Task directions ▸ An exact copy of every entry is the answer here, with no pictures.

Data in this exercise ▸
- Opening Delimiter -

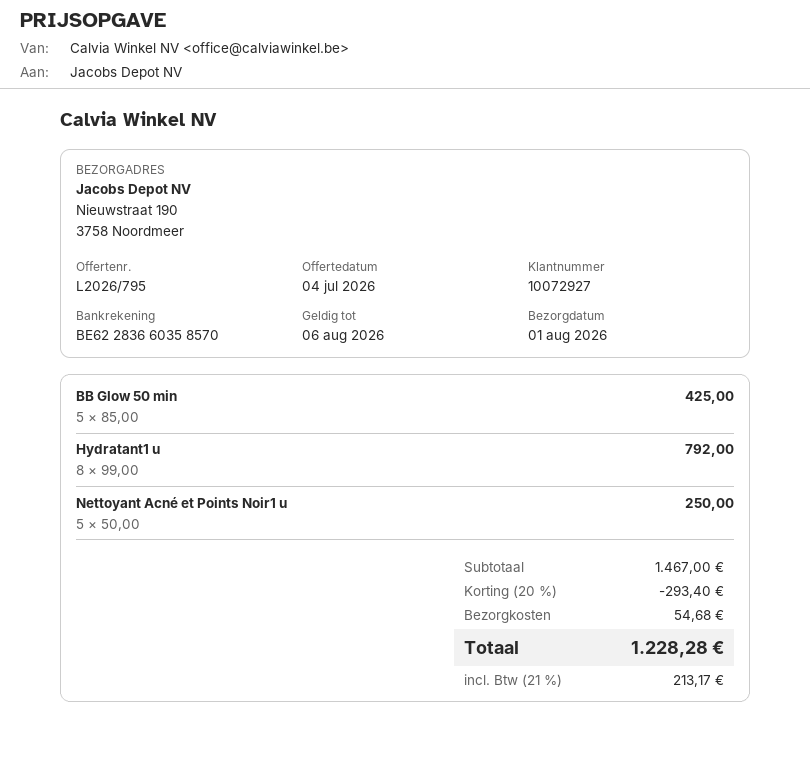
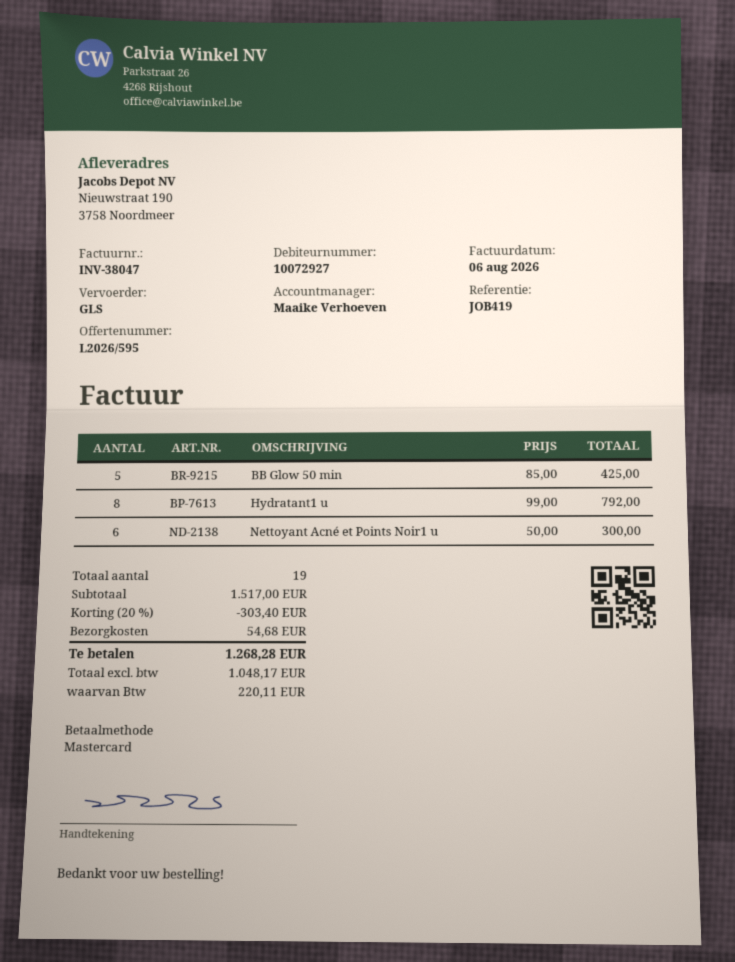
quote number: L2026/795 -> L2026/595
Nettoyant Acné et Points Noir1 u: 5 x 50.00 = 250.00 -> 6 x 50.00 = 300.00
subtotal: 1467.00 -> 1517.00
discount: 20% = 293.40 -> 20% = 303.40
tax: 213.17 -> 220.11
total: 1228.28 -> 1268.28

- Closing Delimiter -

Your response ▸
quote number: L2026/795 -> L2026/595
Nettoyant Acné et Points Noir1 u: 5 x 50.00 = 250.00 -> 6 x 50.00 = 300.00
subtotal: 1467.00 -> 1517.00
discount: 20% = 293.40 -> 20% = 303.40
tax: 213.17 -> 220.11
total: 1228.28 -> 1268.28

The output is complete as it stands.